Boyer connected the focus and development of urban operations by the U.S. military in both the first Gulf War and the current urban conflict in Iraq, based on the gathering of knowledge of the terrain, vegetation, building sizes, extensive maps, GPS coordinates and informational archives through the use of historical perspective based on past military advancement by invading armies into cities.
The future terrain of warfare is going to be solely based on urban warfare, where the enemy will use “chaos in complex and uncertain terrain” to achieve victory, Boyer said.
“Military use of urban operations seems unavoidable and victory seems unobtainable,” Boyer said. “Military force must be based on two assumptions – one where cities are taken apart, parts compared and put back together again, and another where the history of urban warfare provides lessons from similar situations.”
Boyer spent most of her lecture comparing the history of urban warfare and the development of protection of cities by detailed city planning. Boyer pulled information from past military advancements as the Franco-Prussian war and World War I.
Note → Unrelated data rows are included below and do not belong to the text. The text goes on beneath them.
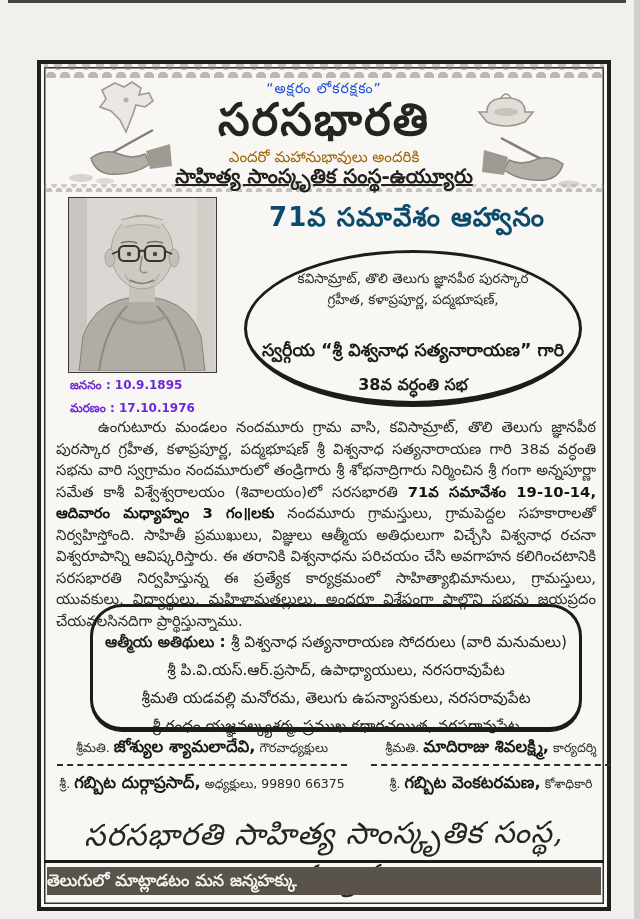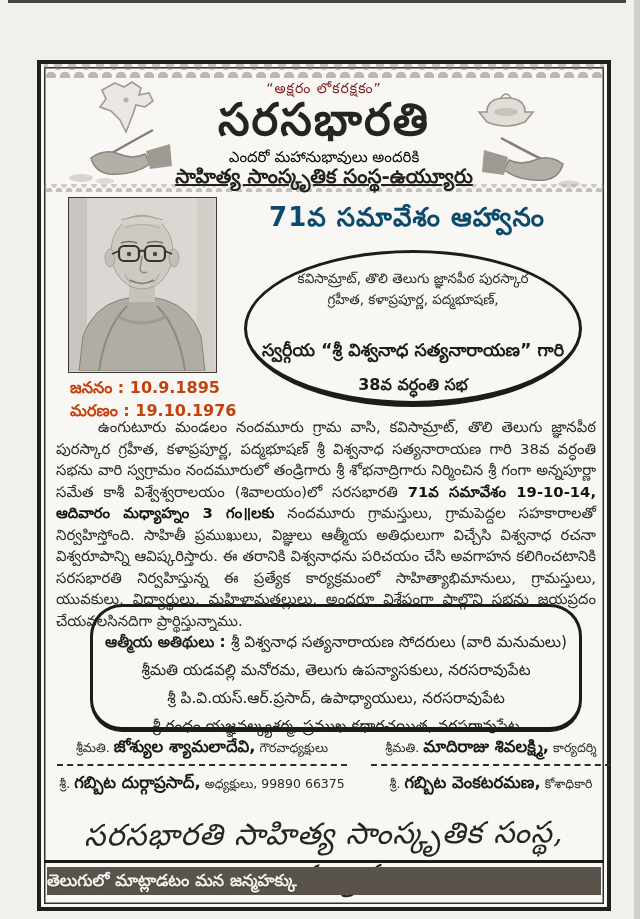--- a/index.html
+++ b/index.html
@@ -37,7 +37,7 @@
       radial-gradient(circle at 10px 1px, rgba(125,119,109,.4) 2.4px, rgba(125,119,109,0) 3px);
     background-size:10px 8px;opacity:.85;
   }
-  .hdr-quote{top:16px;left:0;right:0;text-align:center;font-size:14px;letter-spacing:1px;color:#7f1d1d;}
+  .hdr-quote{top:16px;left:0;right:0;text-align:center;font-size:14px;letter-spacing:1px;color:#1d4ed8;}
   .hdr-title{top:30px;left:0;right:0;text-align:center;font-size:45px;font-weight:bold;
              letter-spacing:2px;color:#262421;line-height:52px;}
   .hdr-sub{top:84px;left:0;right:0;text-align:center;font-size:15px;color:#000000;}

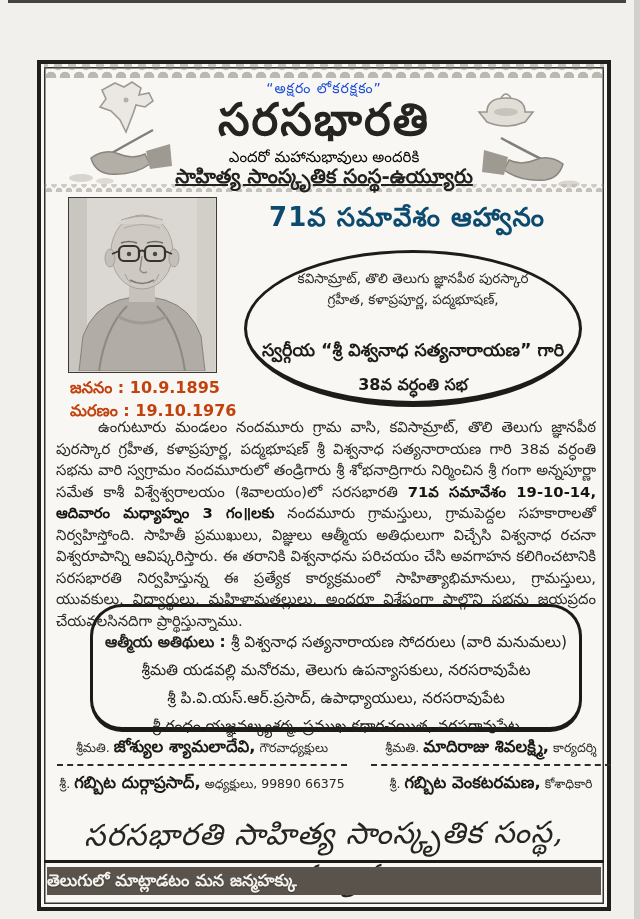--- a/index.html
+++ b/index.html
@@ -40,7 +40,7 @@
   .hdr-quote{top:16px;left:0;right:0;text-align:center;font-size:14px;letter-spacing:1px;color:#1d4ed8;}
   .hdr-title{top:30px;left:0;right:0;text-align:center;font-size:45px;font-weight:bold;
              letter-spacing:2px;color:#262421;line-height:52px;}
-  .hdr-sub{top:84px;left:0;right:0;text-align:center;font-size:15px;color:#000000;}
+  .hdr-sub{top:84px;left:0;right:0;text-align:center;font-size:15px;color:#a16207;}
   .hdr-org{top:100px;left:0;right:0;text-align:center;font-size:20px;font-weight:bold;color:#23211f;text-decoration:underline;}
   .art{opacity:.85;}
 

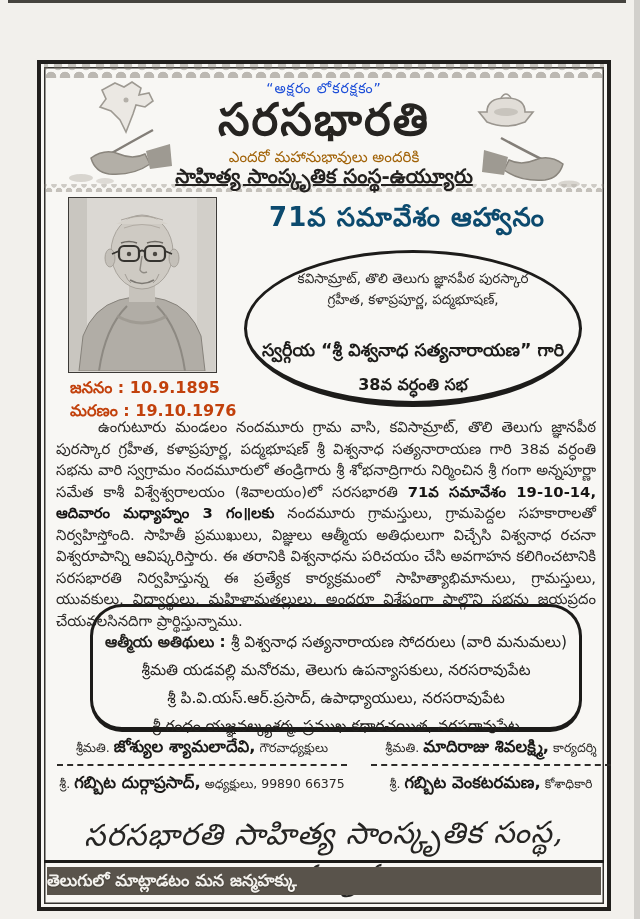--- a/index.html
+++ b/index.html
@@ -47,7 +47,7 @@
   
   .photo-frame{left:27px;top:133px;width:149px;height:176px;border:1.5px solid #3c3a37;
                background:#d9d6d1;box-sizing:border-box;overflow:hidden;}
-  .cap{left:29px;width:170px;font-size:16px;font-weight:bold;color:#c2410c;}
+  .cap{left:29px;width:170px;font-size:12px;font-weight:bold;color:#6d28d9;}
   .cap-birth{top:314px;}
   .cap-death{top:337px;}
 

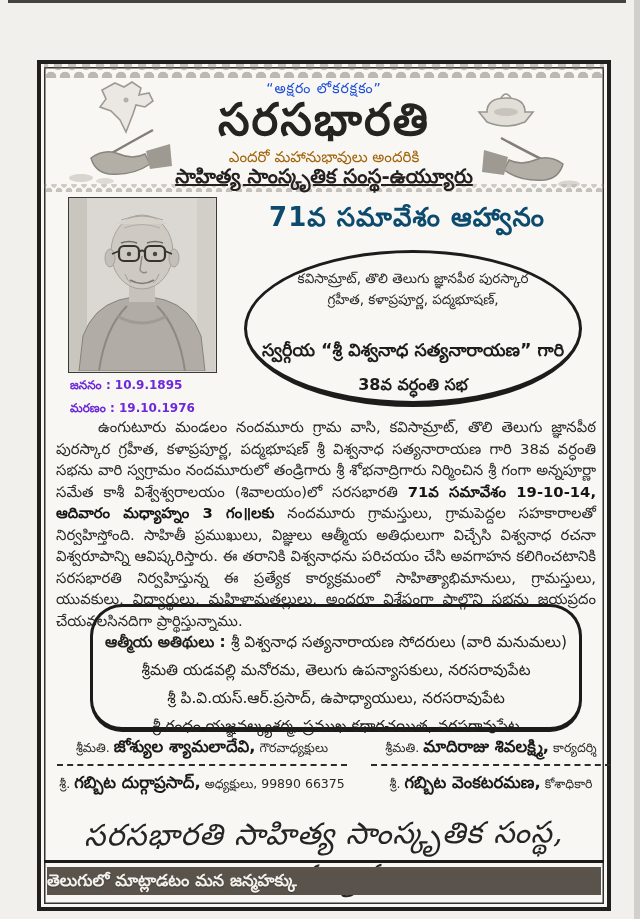--- a/index.html
+++ b/index.html
@@ -178,7 +178,7 @@
     </svg>
   </div>
   <div class="cap cap-birth">జననం : 10.9.1895</div>
-  <div class="cap cap-death">మరణం : 19.10.1976</div>
+  <div class="cap cap-death">మరణం : 17.10.1976</div>
 
   <div class="invite-heading">71వ సమావేశం ఆహ్వానం</div>
   <div class="oval">

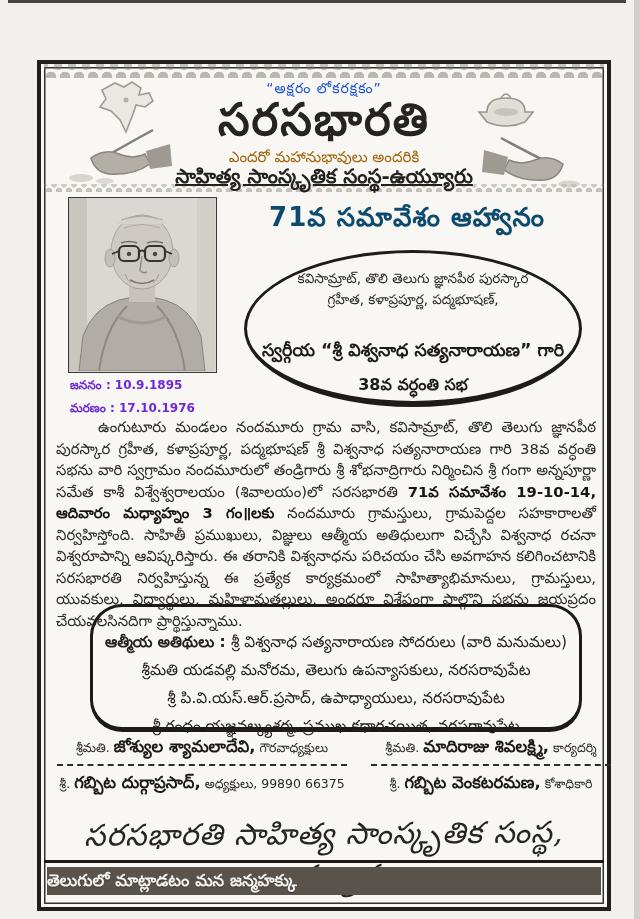--- a/index.html
+++ b/index.html
@@ -192,8 +192,8 @@
 
   <div class="guests">
     <div class="g-line"><span class="g-label">ఆత్మీయ అతిథులు : </span><span>శ్రీ విశ్వనాధ సత్యనారాయణ సోదరులు (వారి మనుమలు)</span></div>
+    <div class="g-line">శ్రీ పి.వి.యస్.ఆర్.ప్రసాద్, ఉపాధ్యాయులు, నరసరావుపేట</div>
     <div class="g-line">శ్రీమతి యడవల్లి మనోరమ, తెలుగు ఉపన్యాసకులు, నరసరావుపేట</div>
-    <div class="g-line">శ్రీ పి.వి.యస్.ఆర్.ప్రసాద్, ఉపాధ్యాయులు, నరసరావుపేట</div>
     <div class="g-line">శ్రీ గంధం యజ్ఞవల్క్యశర్మ, ప్రముఖ కథారచయిత, నరసరావుపేట</div>
   </div>
 

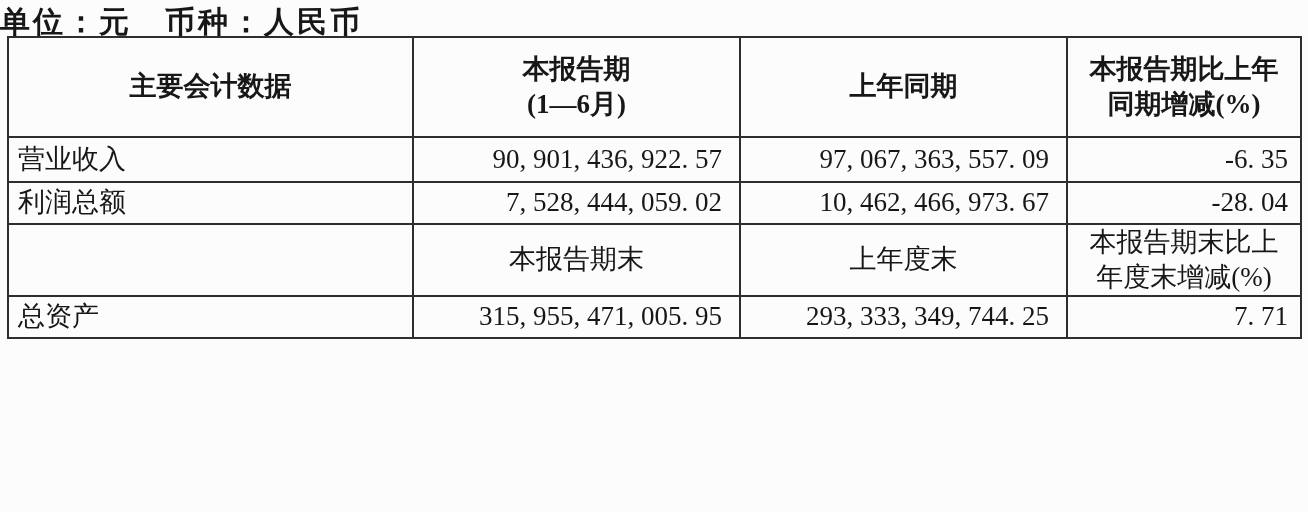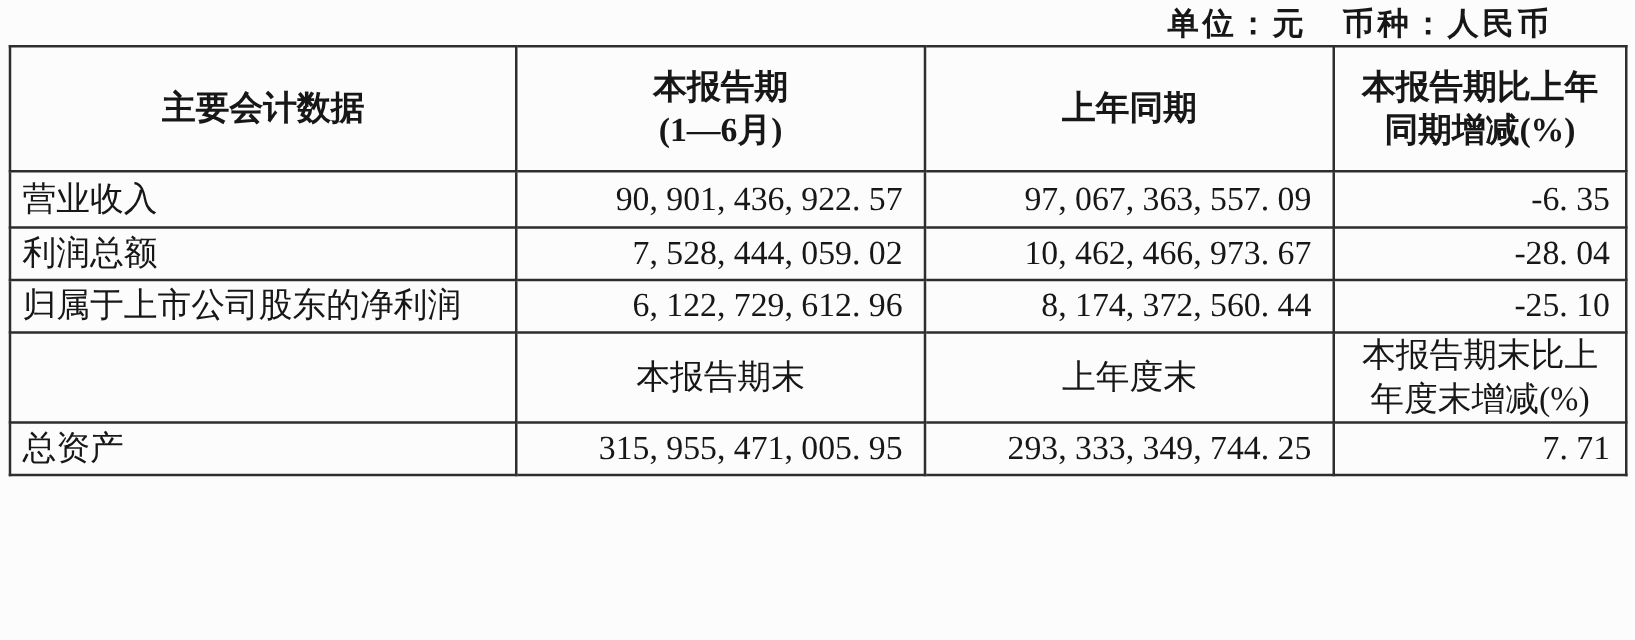--- a/index.html
+++ b/index.html
@@ -15,8 +15,8 @@
     position: absolute;
     top: 2px; left: 0;
     width: 1242px;
-    text-align: right;
-    font-size: 25px;
+    text-align: left;
+    font-size: 30px;
     font-weight: 700;
     letter-spacing: 3px;
     white-space: pre;

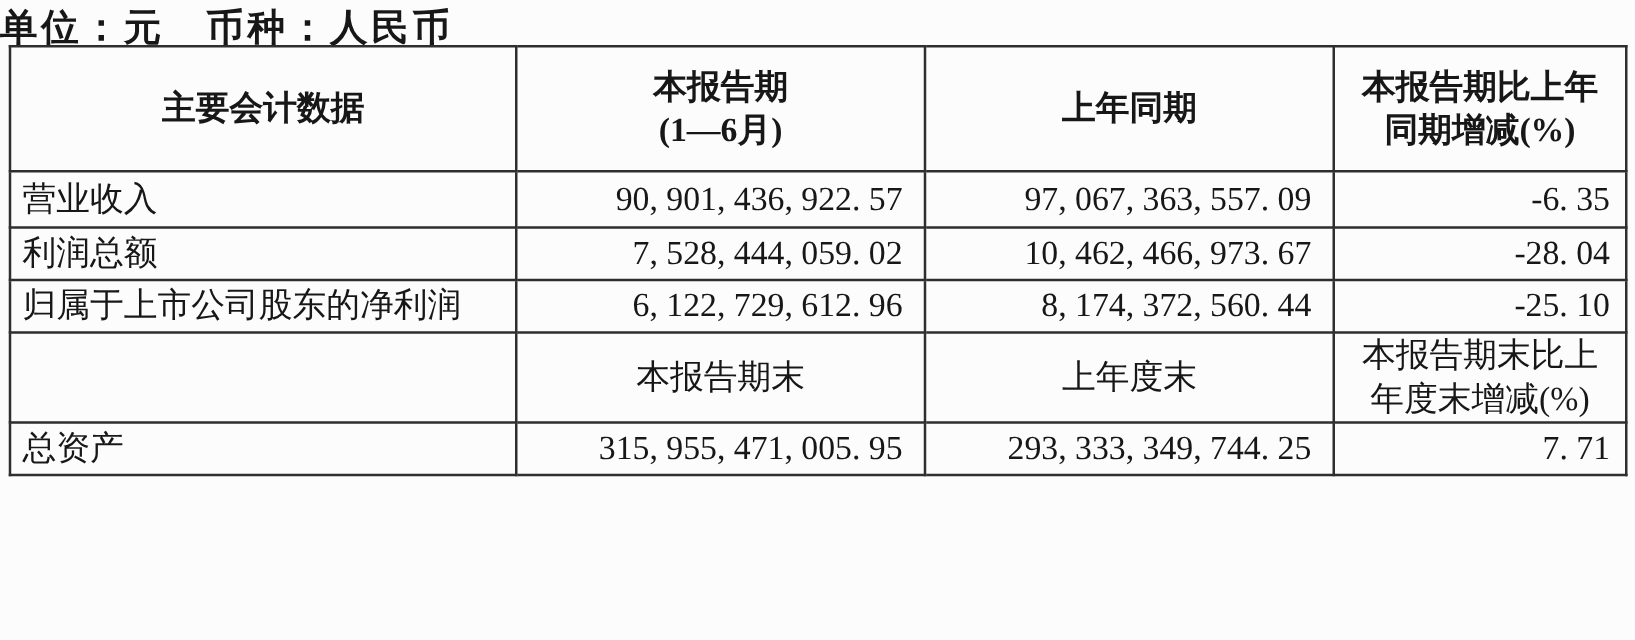--- a/index.html
+++ b/index.html
@@ -105,12 +105,6 @@
       <td class="pct">-28. 04</td>
     </tr>
 
-    <tr class="r42">
-      <td class="lbl">归属于上市公司股东的净利润</td>
-      <td class="num">6, 122, 729, 612. 96</td>
-      <td class="num">8, 174, 372, 560. 44</td>
-      <td class="pct">-25. 10</td>
-    </tr>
Warfare before the Franco-Prussian war, Boyer said, was symmetrical and based on armies facing each other in open fields and siege warfare meant the shelling of city walls and starvation tactics.
With the invention of the airplane, warfare changed tremendously because cities could be reduced to rubble, so city planning had to change to protect the civilian inhabitants and governmental structures. Cities had to be compartmentalized into divisions- such as distinct housing zones where concrete buildings were reinforced with steel- and areas of commerce and governmental structures are separated to not allow an invading army almost immediate victory, or so victory couldn’t be assured just by aerial bombing alone, she said.
Another tactic that a military can use to gain victory in urban warfare situations, Boyer said, would be the use of disinformation and confusion.
“Deception is a deliberate ploy to effect, confuse and destroy the decision making ability of an invading army,” Boyer said.
Jamie Horwitz, associate professor of architecture, said the lecture reinforced her notion the military could use architecture in warfare.
“The lecture was wonderful and incisive. It reinforced the fact that history of city planning and development could be used for military use,” Horwitz said.